= Auger architectomics =

Auger architectomics is a scientific imaging technique that allows biologists, working in the field of nano-technology, to slice open the cells of living organisms to view and assess their internal workings. Using argon gas etching to open the cells and a scanning electron microscope to create a three-dimensional view, researchers can harness this technique to track how cells function. This is most importantly used to assess how cells react to medication, for instance in the field of cancer research.

It was first discovered in 2010 by Professor Lodewyk Kock and his team working in the biotechnology department at the University of the Free State in South Africa. The technique was adapted from Nano Scanning Auger Microscopy (NanoSAM), a technique used by physical scientists to study the surface structures of metal and inanimate materials such as semiconductors. Originally designed to observe yeast cells to find out more about how they manufactured the gas that causes bread to rise, the scientists discovered that the process could also be used in observing other living cells. In 2012 the technique was successfully applied to human cell tissue.

== History ==

The project was initiated at the University of the Free State by the Kock group in 1982, with the major inputs and breakthroughs occurring between 2007 and 2012. The initial aim was to explore lipid biochemical routes, which would uncover unique lipids in yeasts, and to develop new taxonomies on the structures of these lipids. This unfolded into the development of the anti-mitochondrial antifungal assay (3A system), where yeast sensors are used to indicate anti-mitochondrial activity in compounds. These compounds, aimed at selectively switching off the mitochondria, therefore, might find application in combating various diseases such as fungal infections and cancer. Auger architectomics, which opens up individual cells to scan them, can be used to assess the effectiveness of such drugs by determining if a single cell can be "powered down" with targeted treatment.

Based on the development of the anti-mitochondrial antifungal assay system, the University of the Free State scientists felt there was a need to analyse the system in more detail. As a result, they adapted Nano Scanning Auger Microscopy, a technique used to scan the properties of metals in physics, to apply it to cells. The result was a combination of auger atom electron physics, electron microscopy, and argon etching.

The main challenge in applying the technology to biological material was to invent a sample preparation procedure that would ensure that the atom and 3D structure remained stable while argon nano-etching occurred. During the NanoSAM scanning electron microscope visualisation, an electron beam at 25 kV is used instead of the normal 5 kV beam. Sample fixation and dehydration methods had to be developed and optimised to fit NanoSAM without creating sample distortions. Dehydration regimes based on alcohol extraction procedures were installed and optimised, while fixation using various fixatives was included. Electron conductivity of samples throughout Argon etching was assured by optimised gold sputtering.

== Procedure ==

Firstly, the biological sample is plated with gold to stabilise the outer structure and make it electron conductive. It is then scanned in SEM mode and the surface visually enlarged. Auger atom electron physics are applied and selected areas on the sample surface are beamed with electrons. The incident beam ejects an electron in the inner orbital of the atom, leaving an open space. This is filled by an electron from an outer orbital by relaxation. Energy is released, causing the ejection of an electron from the outer orbital. This electron is called the Auger electron. The amount of energy that is released is measured by auger electron spectroscopy (AES) and used to identify the atom and its intensity.

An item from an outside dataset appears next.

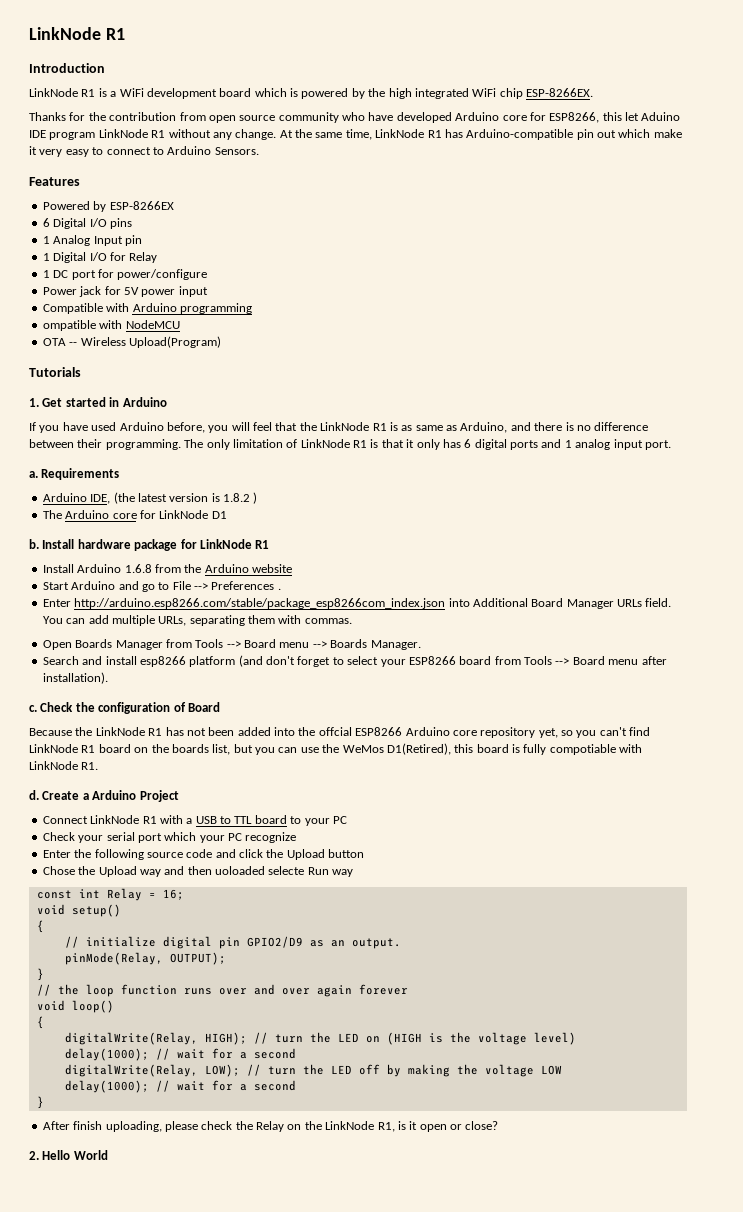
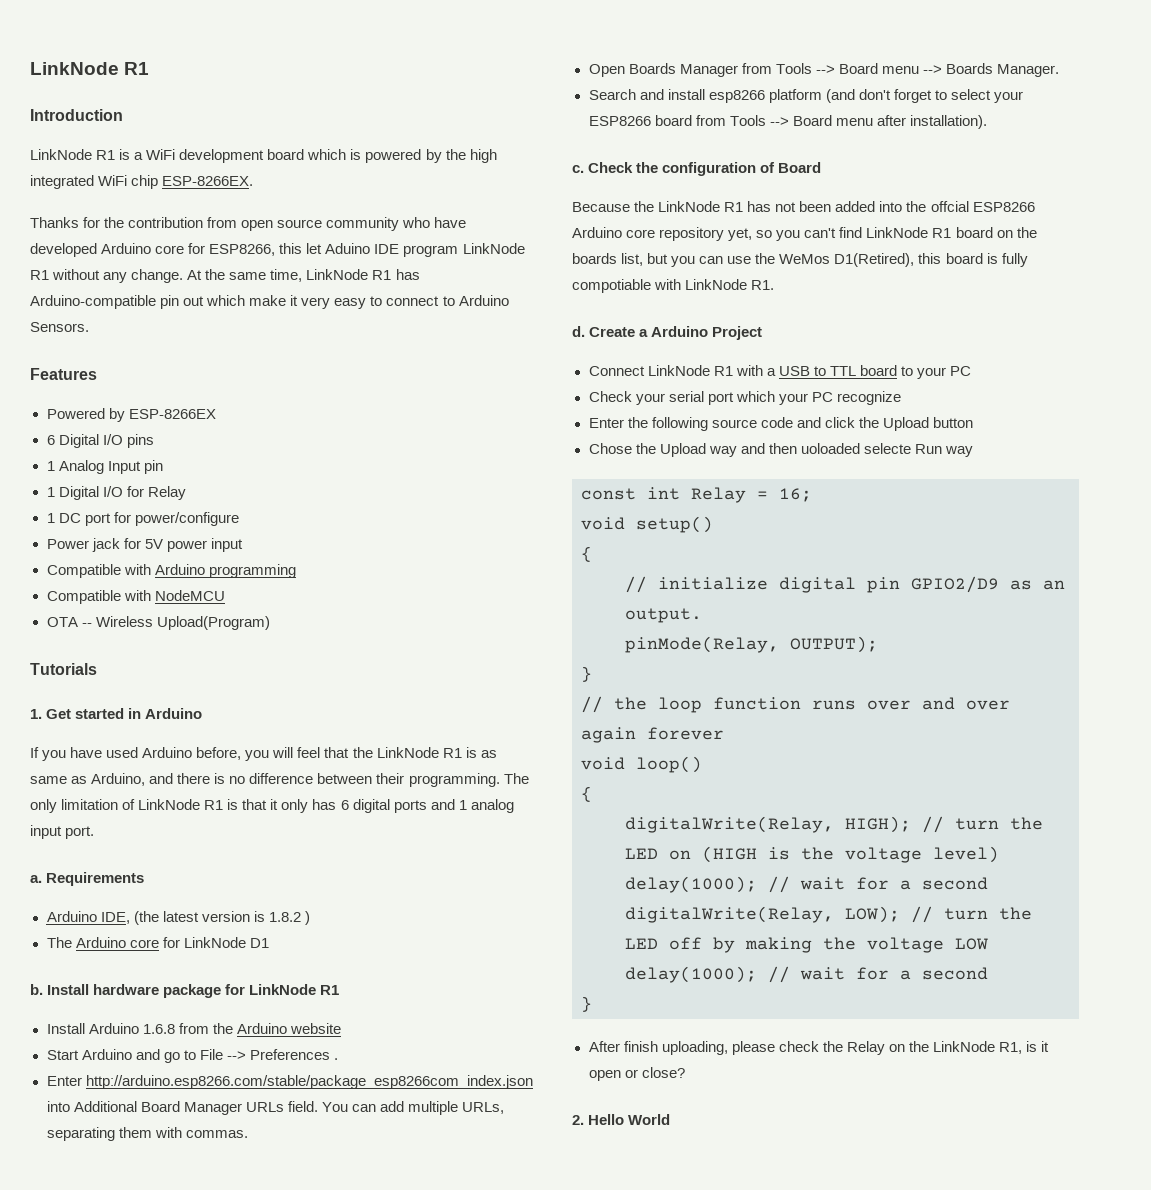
[42,320,96,331] ompatible -> [46,590,121,604] Compatible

Similarly, the surface area can be screened by an electron beam eventually yielding auger electrons that are mapped, showing the distribution of atoms in different colours covering a surface area of predetermined size. The previously-screened surface of the sample is etched with argon, exposing a new surface of the sample that is then again analysed. In this way, a 3-dimensional image and element composition architecture of the whole cell is visualised.

== Discoveries ==

This process in nanotechnology led to the discovery of gas bubbles inside yeasts. This is considered a paradigm shift, since naked gas bubbles are not expected inside any type of cell due to structured water in the cytoplasm. This was exposed in a fluconazole-treated bubble-like sensor of the yeast Nadsonia. This is the only technology known at present that can accomplish this type of nano-analysis on biological material.

== Use in medicine ==

Nanotechnology developments in medicine allow microdoses of drugs and therapies to be delivered directly to infected cells, instead of killing large groups of cells, often at the expense of healthy cells. Gold at a nano-level has the ability to bind to certain types of biological material, which means that certain types of cells can be targeted. The technique of auger architectomics may be used to map the success or otherwise of targeted drug delivery by analysing cells. The team at the University of the Free State is working with the Mayo Clinic to use the technology as a part of their cancer research.